他虽然总一副没心没肺的样子,但对宫里的事情也是多少清楚的,这几年他父皇偏宠韩贵妃,万事总先着她,韩贵妃本来就是个嚣张跋扈的性子,得了偏宠就更加骄纵起来,对自己宫里的宫女仆从更是稍有不顺心就非打即骂,多数宫人都默认去她那儿的差事全是苦差事。

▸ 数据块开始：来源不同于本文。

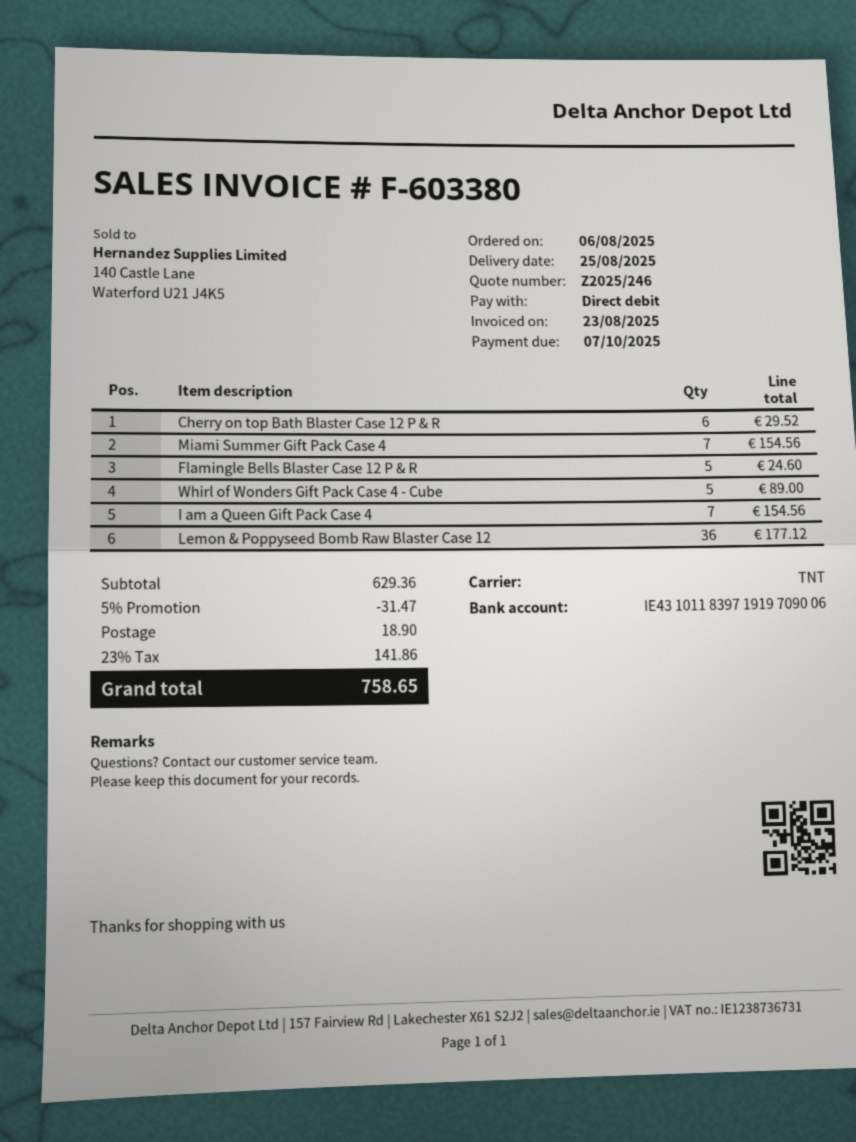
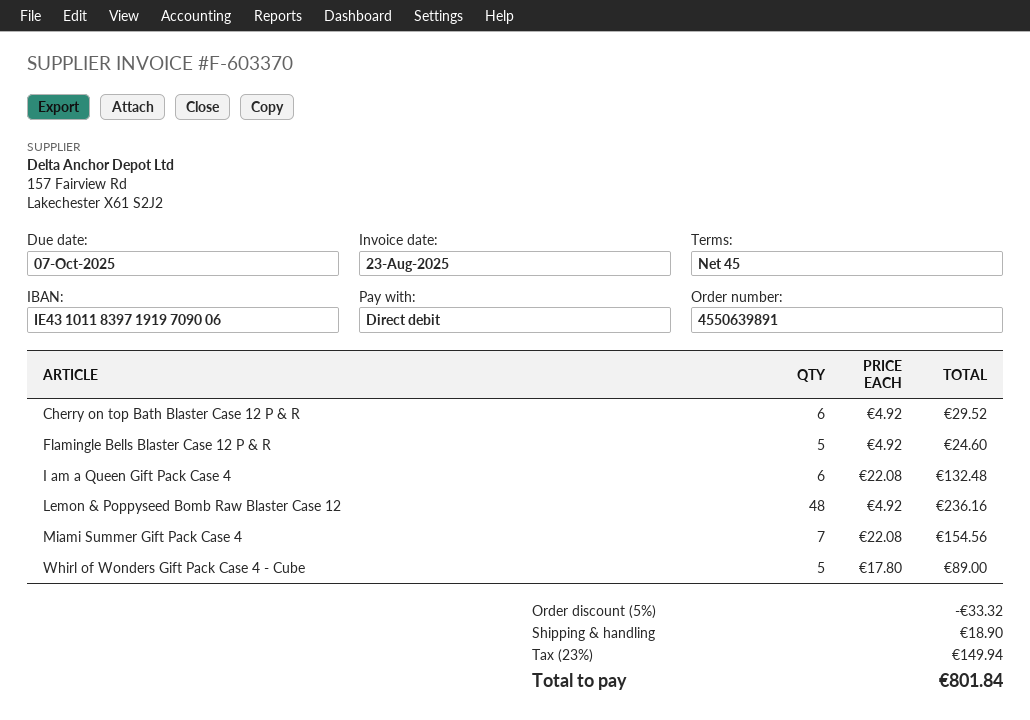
invoice number: F-603380 -> F-603370
I am a Queen Gift Pack Case 4: 7 for 154.56 -> 6 for 132.48
Lemon & Poppyseed Bomb Raw Blaster Case 12: 36 for 177.12 -> 48 for 236.16
discount: 5% = 31.47 -> 5% = 33.32
tax: 23% = 141.86 -> 23% = 149.94
total: 758.65 -> 801.84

尤其几个月前,还因为她教训宫女的时候下手太重出了人命,本来就不好听的名声就更不好听了,没人愿意整日把脑袋系在裤腰带上去伺候她。
有陈皇后珠玉在前,谁能乐意去她那讨生活。
“所以啊,”萧子规劝弟弟,“你可收着点性子。”
萧子衿嘟嘟囔囔着应下。
“知道了。”
【作者有话说】
萧子规(拍弟弟头劝弟弟):好好的,别吵架哈
季大别兔(温柔微笑):好的,大哥。
萧猛1(捂腰暴怒):???不是,哥你是瞎了吗???
陈皇后(恨铁不成钢):……生了个废物小儿子
温馨提示:季岩是偏激的社会达尔文主义者,好孩子不可以学哦
萧子衿对季远之的态度产生了些许微妙变化,好歹从“喂”荣升成了全名。
只是不知道为什么,他似乎还是不大喜欢对方。
萧子规本来还有些担心发愁,但一场突如其来的寒潮肆虐北境,热病一夜席卷了整个元国东北地区,他奉命带着几个颇有资历的太医北上东行,实在是分身乏术,没空管自己那混世魔王一样的弟弟的破事了。
临走前,他特意叫来了季远之,拍拍他的肩膀:“这些时日我不在,得劳烦阿远替我看着些阿楠了。”
季远之垂着眼答是。
文绮将挂在小臂上的外袍拿下来,给萧子规穿好,贴心地给他系好腰间的带子:“一路小心。”
萧子规余光看见季远之垂着脑袋,应当是看不到的,就微一低头在文绮额上落下一吻,将她的一只手包在了掌心:“宫里诸事就辛苦你照料了。”
文绮含嗔睨了他一眼,另一只手轻轻一拍他的掌背:“不正经——去吧,宫内一切有我。”
等萧子衿知道的时候,他哥人早没影了。
“……要不还是让他在启祥宫呆着吧。”萧子衿瞥了眼跟在文绮身后的季远之不大乐意地说。
“你可别想。”文绮伸中指一弹他额头,让人收拾了下紧着他卧室的暖阁,把季远之的东西搬了进去,压着声音小声安抚萧子衿,“好了别有情绪了,你大哥说便让他这段时间跟着你,至少同太傅识几个字认些书。”